TST remove _required_parameters and improve instance generation #29707

adrinjalali · Aug 23, 2024

This basically requires #29699 and #29702 to be merged first.

This PR refactors instance generation so that there is no more need for _required_parameters. This also means estimators are allowed to have init parameters with non-default values, which is already the case.
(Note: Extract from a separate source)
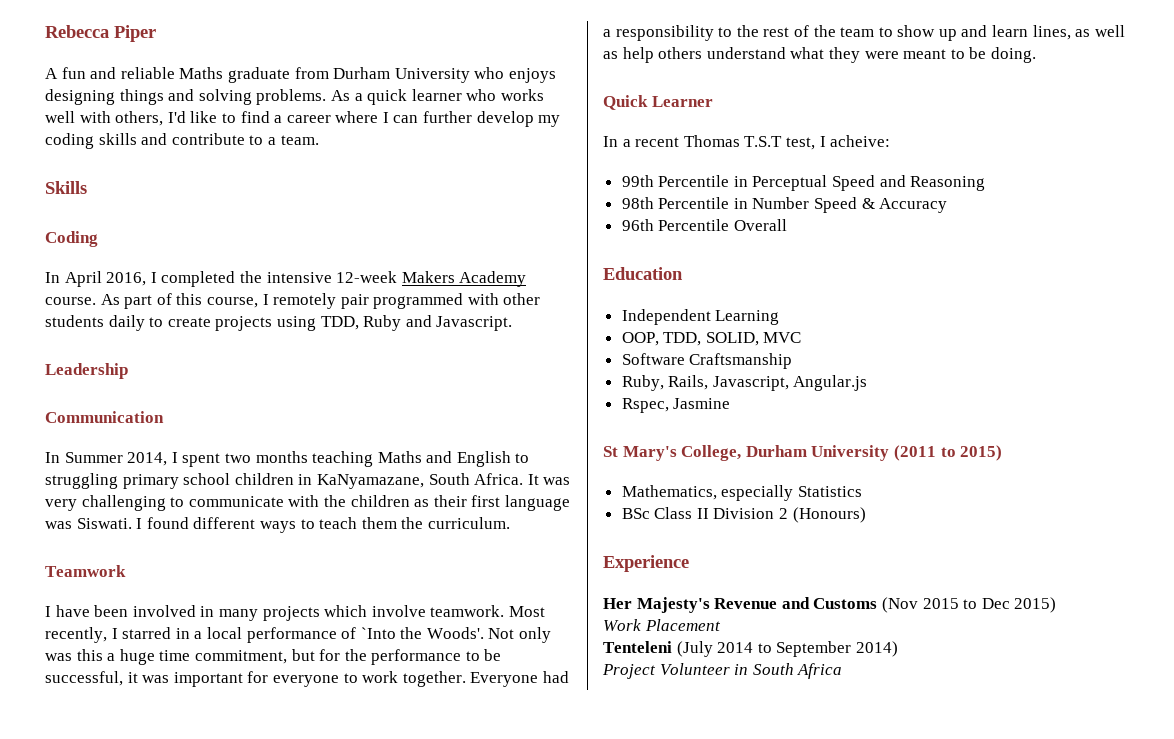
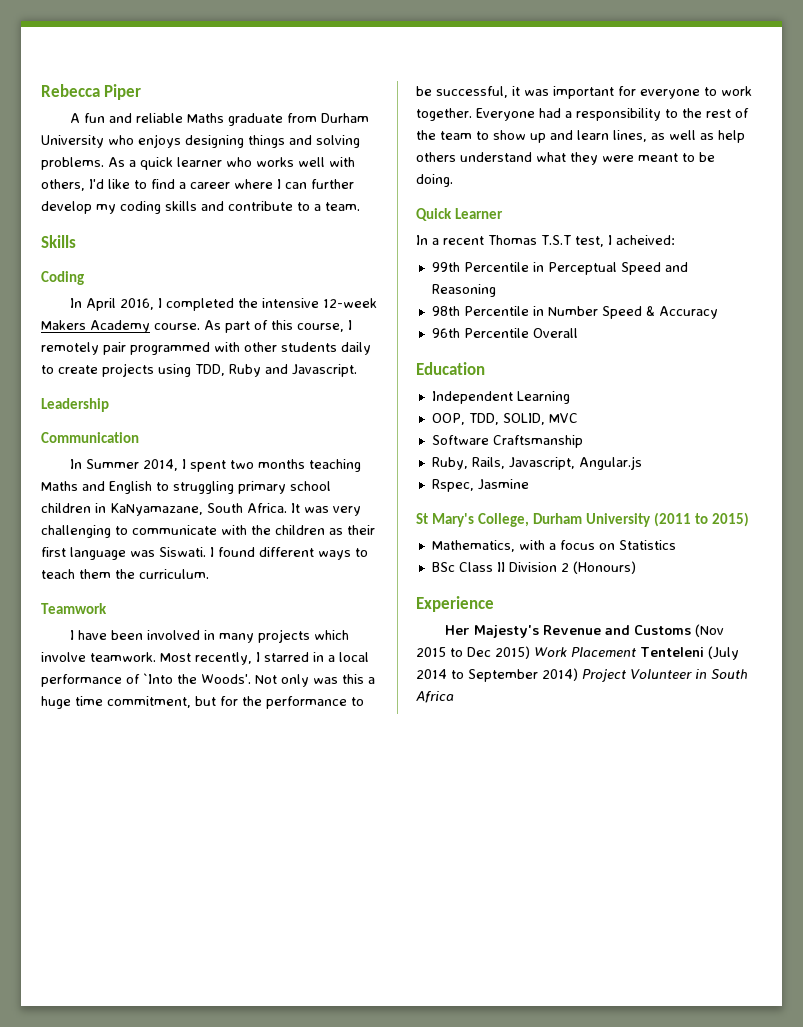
[830,135,891,147] acheive: -> [616,235,675,245] acheived:
[721,485,794,501] especially -> [518,540,615,550] with a focus on
(1057, 605) // -> (530, 652) none
(721, 625) // -> (636, 652) none
(898, 649) // -> (578, 674) none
github-actions · Aug 23, 2024

✔️ Linting Passed

All linting checks passed. Your pull request is in excellent shape! ☀️

_{Generated for commit: 4a99a3f. Link to the linter CI: here}

adrinjalali

@glemaitre this is where I further the work on instance creation, which you also mentioned on the other PR.

adrinjalali · Sep 4, 2024

sklearn/utils/_test_common/instance_generator.py

@@ -430,15 +444,8 @@ def _get_check_estimator_ids(obj):
            return re.sub(r"\s", "", str(obj))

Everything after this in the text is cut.